A spin-coated PDMS (10:1) on glass served as the temporary support for the biodegradable substrates. Biodegradable metal foils, such as Fe (30 μm in thickness) and Mo (50 μm in thickness), were attached to the partly cured PDMS/glass substrate. After the fully curing treatment (70 °C, 3 h), an electrical insulation layer of SiO2 (200 nm) was grown by PECVD. Then, a SOG layer was spin-coated (800 rpm, 30 s) to serve as the adhesion layer for the subsequent transfer printing of germanium nanomembranes. After the transfer printing, annealing treatment that can prompt the condensation reaction between Si(OH)4 molecules to yield Si–O-Si bonds was performed in a nitrogen ambient at 270 °C for 1 h.
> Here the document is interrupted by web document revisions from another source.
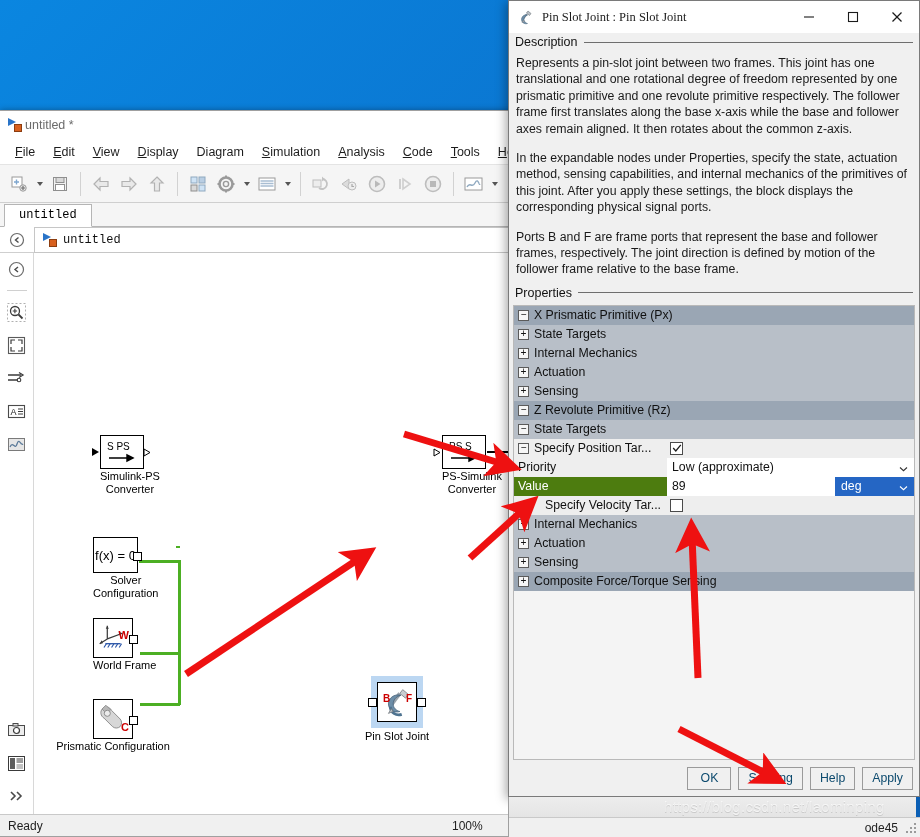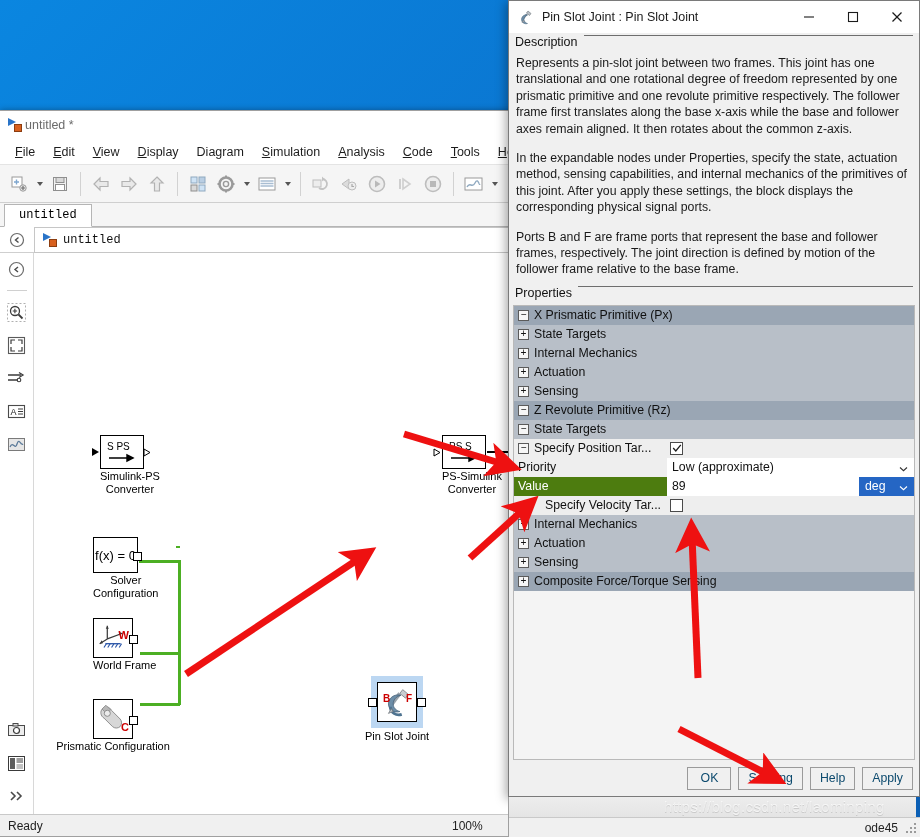--- a/index.html
+++ b/index.html
@@ -127,27 +127,28 @@
   
   #dialog {
     position:absolute; left:508px; top:0; width:412px; height:797px;
     background:#f0f0f0; border:1px solid #7a7a7a;
     display:flex; flex-direction:column;
     box-shadow:-2px 2px 10px rgba(0,0,0,.35);
   }
   #dlg-titlebar {
     height:32px; background:#fff; display:flex;align-items:center; flex:none;
     padding-left:9px;
+    font-family:Liberation Serif, serif;
   }
   #dlg-icon { width:16px;height:16px; margin-right:8px; position:relative; }
   #dlg-title { font-size:12.5px; color:#1b1b1b; flex:1; }
   .wbtn { width:44px;height:31px;display:flex;align-items:center;justify-content:center;cursor:default;}
 
   .group-header {
-    display:flex; align-items:flex-start; gap:6px; padding:2px 6px 0 6px;
+    display:flex; align-items:center; gap:6px; padding:2px 6px 0 6px;
     flex:none;
   }
   .group-header span { font-size:12.5px; color:#111; white-space:nowrap; }
   .group-header .rule { flex:1; height:1px; background:#6e6e6e; }
 
   #dlg-desc {
     padding:6px 6px 4px 7px; font-size:12.3px; color:#1a1a1a; line-height:16.4px;
     flex:none; background:#f0f0f0;
   }
   #dlg-desc p { margin:0 0 13px 0; }
@@ -194,21 +195,21 @@
     flex:1; height:19px; background:#fff; border:none;
     display:flex;align-items:center; padding-left:5px; font-size:12.3px; color:#111;
     position:relative; cursor:default;
   }
   .combo .chev {
     position:absolute; right:6px; top:50%; transform:translateY(-50%);
     width:9px;height:9px;
   }
 
   .txtfield {
-    width:192px; height:19px; background:#fff; border:none;
+    width:168px; height:19px; background:#fff; border:none;
     display:flex;align-items:center; padding-left:5px; font-size:12.3px; color:#111; cursor:text;
   }
   .unitcombo {
     flex:1; height:19px; display:flex;align-items:center;padding-left:6px;
     font-size:12.3px; position:relative; cursor:default;
   }
   .prow.sel .unitcombo { background:#2566c4; color:#fff; }
   .unitcombo .chev { position:absolute; right:6px; top:50%; transform:translateY(-50%); width:9px;height:9px; }
 
   #tree-filler { flex:1; background:#f4f4f4; }

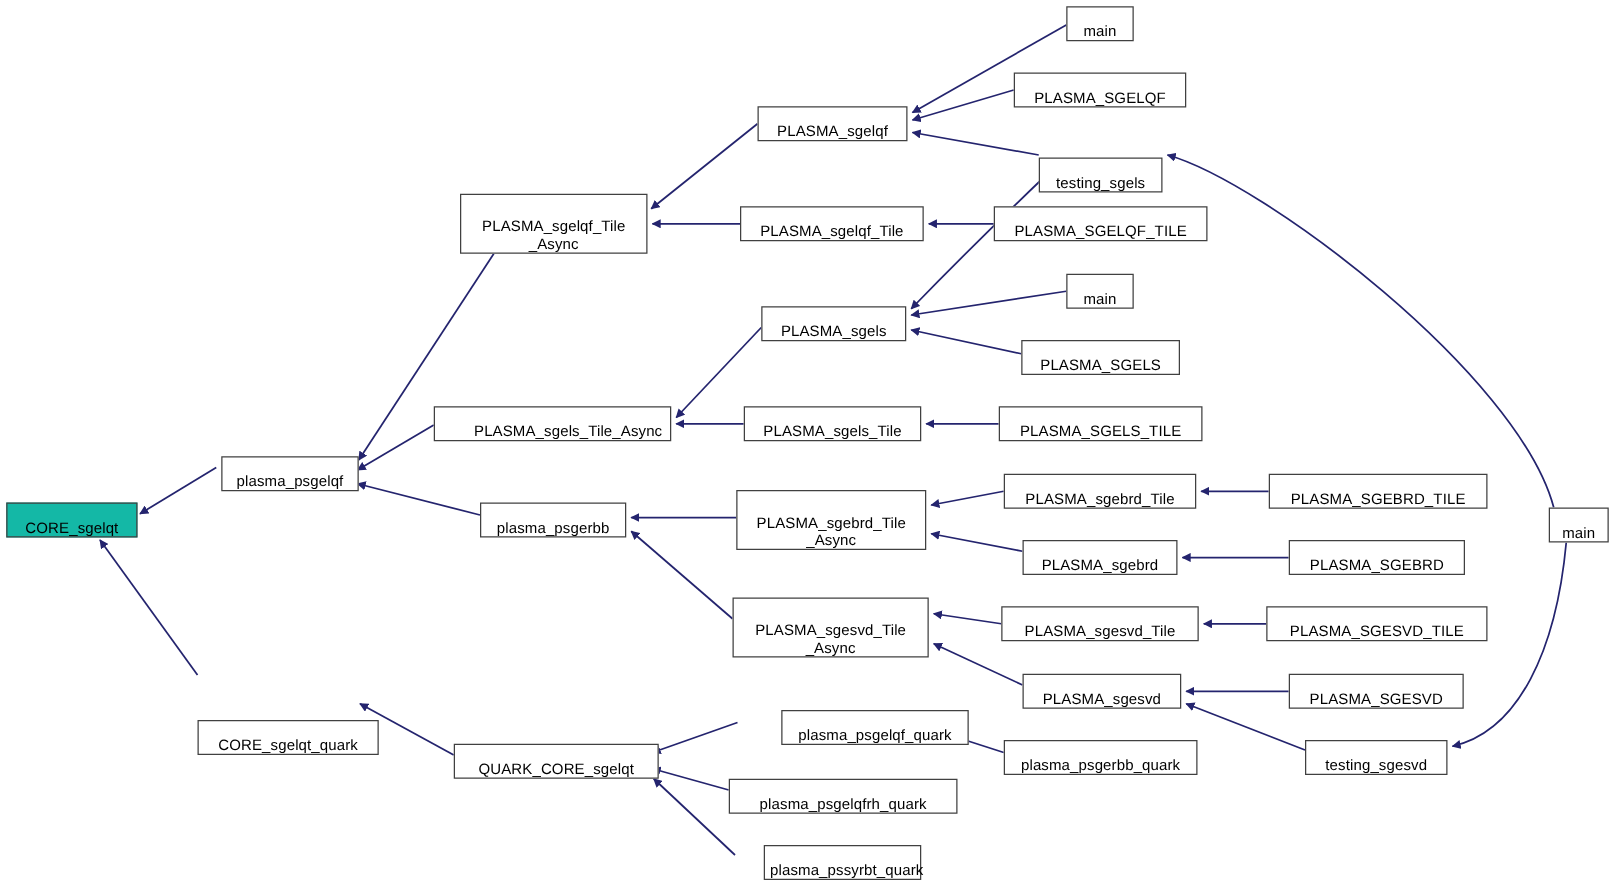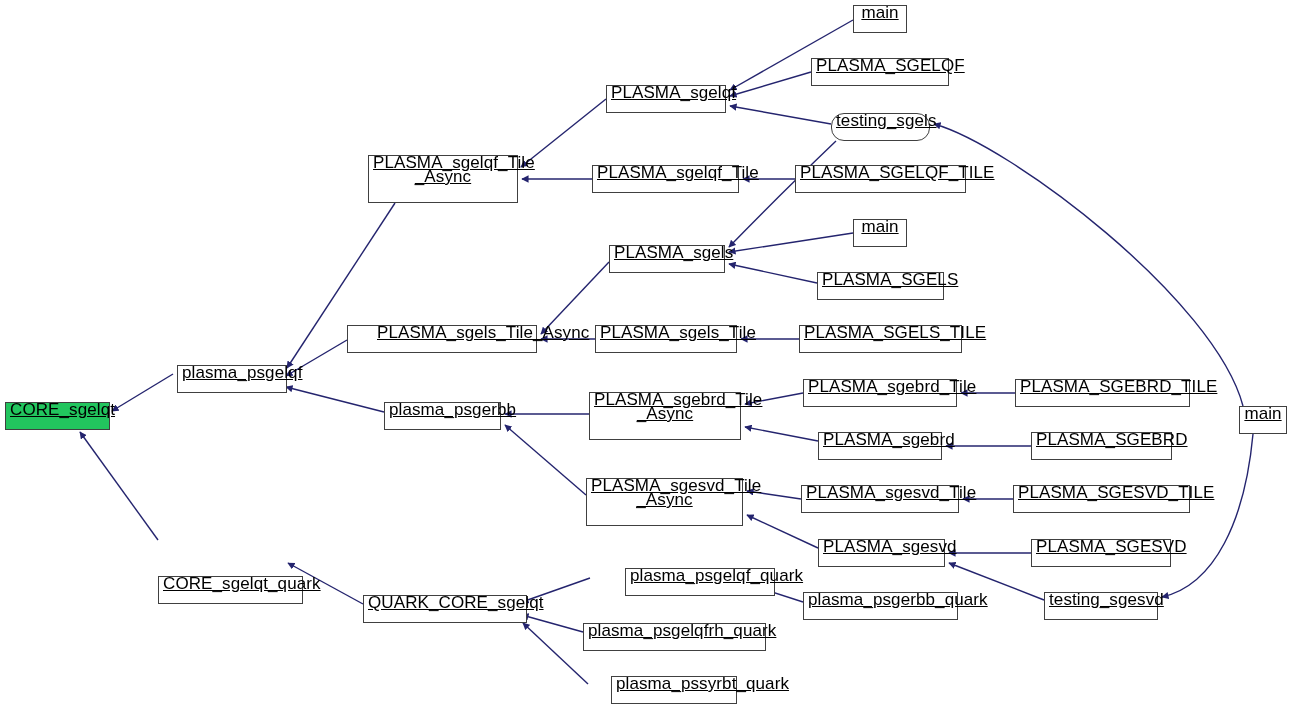--- a/index.html
+++ b/index.html
@@ -23,33 +23,32 @@
     width: 1293px;
     height: 711px;
     pointer-events: none;
   }
   .node {
     position: absolute;
     box-sizing: border-box;
     border: 1px solid #404040;
     background: #ffffff;
     color: #000000;
-    font-size: 17px;
+    font-size: 12px;
     line-height: 14px;
     text-align: center;
     display: flex;
-    align-items: flex-start;
+    align-items: flex-end;
     justify-content: center;
     white-space: pre-line;
     letter-spacing: 0.1px;
     z-index: 5;
-    text-decoration: underline;
   }
   .node.root {
-    background: #22c55e;
+    background: #14b8a6;
     border-color: #404040;
   }
   .node .lbl {
     display: block;
     width: 100%;
     padding: 0 4px;
     box-sizing: border-box;
   }
 </style>
 </head>
@@ -115,21 +114,21 @@
       <div class="node" style="left: 595px; top: 325px; width: 142px; height: 28px;"><span class="lbl">PLASMA_sgels_Tile</span></div>
       <div class="node" style="left: 589px; top: 392px; width: 152px; height: 48px;"><span class="lbl">PLASMA_sgebrd_Tile
 _Async</span></div>
       <div class="node" style="left: 586px; top: 478px; width: 157px; height: 48px;"><span class="lbl">PLASMA_sgesvd_Tile
 _Async</span></div>
       <div class="node" style="left: 625px; top: 568px; width: 150px; height: 28px;"><span class="lbl">plasma_psgelqf_quark</span></div>
       <div class="node" style="left: 583px; top: 623px; width: 183px; height: 28px;"><span class="lbl">plasma_psgelqfrh_quark</span></div>
       <div class="node" style="left: 611px; top: 676px; width: 126px; height: 28px;"><span class="lbl">plasma_pssyrbt_quark</span></div>
       <div class="node" style="left: 853px; top: 5px; width: 54px; height: 28px;"><span class="lbl">main</span></div>
       <div class="node" style="left: 811px; top: 58px; width: 138px; height: 28px;"><span class="lbl">PLASMA_SGELQF</span></div>
-      <div class="node" style="left: 831px; top: 113px; width: 99px; height: 28px; border-radius: 13px;"><span class="lbl">testing_sgels</span></div>
+      <div class="node" style="left: 831px; top: 126px; width: 99px; height: 28px;"><span class="lbl">testing_sgels</span></div>
       <div class="node" style="left: 795px; top: 165px; width: 171px; height: 28px;"><span class="lbl">PLASMA_SGELQF_TILE</span></div>
       <div class="node" style="left: 853px; top: 219px; width: 54px; height: 28px;"><span class="lbl">main</span></div>
       <div class="node" style="left: 817px; top: 272px; width: 127px; height: 28px;"><span class="lbl">PLASMA_SGELS</span></div>
       <div class="node" style="left: 799px; top: 325px; width: 163px; height: 28px;"><span class="lbl">PLASMA_SGELS_TILE</span></div>
       <div class="node" style="left: 803px; top: 379px; width: 154px; height: 28px;"><span class="lbl">PLASMA_sgebrd_Tile</span></div>
       <div class="node" style="left: 818px; top: 432px; width: 124px; height: 28px;"><span class="lbl">PLASMA_sgebrd</span></div>
       <div class="node" style="left: 801px; top: 485px; width: 158px; height: 28px;"><span class="lbl">PLASMA_sgesvd_Tile</span></div>
       <div class="node" style="left: 818px; top: 539px; width: 127px; height: 28px;"><span class="lbl">PLASMA_sgesvd</span></div>
       <div class="node" style="left: 803px; top: 592px; width: 155px; height: 28px;"><span class="lbl">plasma_psgerbb_quark</span></div>
       <div class="node" style="left: 1015px; top: 379px; width: 175px; height: 28px;"><span class="lbl">PLASMA_SGEBRD_TILE</span></div>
Dissolution of germanium and characterizations

The dissolution of germanium started with the patterning of a GOI wafer. The thickness of top germanium nanomembrane was 50 nm. Photolithography and ICP-RIE were utilized to define the germanium relief array, with the dimension of a single relief of 30 × 30 μm and a spacing of 30 μm. Then, the dissolution of the germanium relief array was accomplished by soaking in PDMS well-contained DI water or PBS at the physiological temperature, i.e., 37 °C, which was controlled by a constant temperature incubator. After the dissolution at different times, the sample was immediately rinsed with DI water, and dried by a condensed nitrogen gas gun. Then, AFM, SEM, and Raman scattering measurements were performed to monitor the corresponding height reduction and crystalline quality of germanium reliefs, which were degraded at different times.

Test of the sensor

The electrical properties of the sensor were measured by using a digital multimeter (Keysight 2450). The evaluation of the strain response was performed by measurements of the electrical resistance of the sensor, which was attached to circular subjects with different curvature radiuses. The strain response to the cycling bending strain, which was realized by a commercial force gauge (ESM303, Mark-10 Corporation), was evaluated by the measurement of the electrical resistance. The evaluation of the temperature response was performed by measurements of the electrical resistance of the sensor under different environment temperatures, which were controlled by a constant temperature incubator, and a commercial temperature sensor was utilized for the calibration.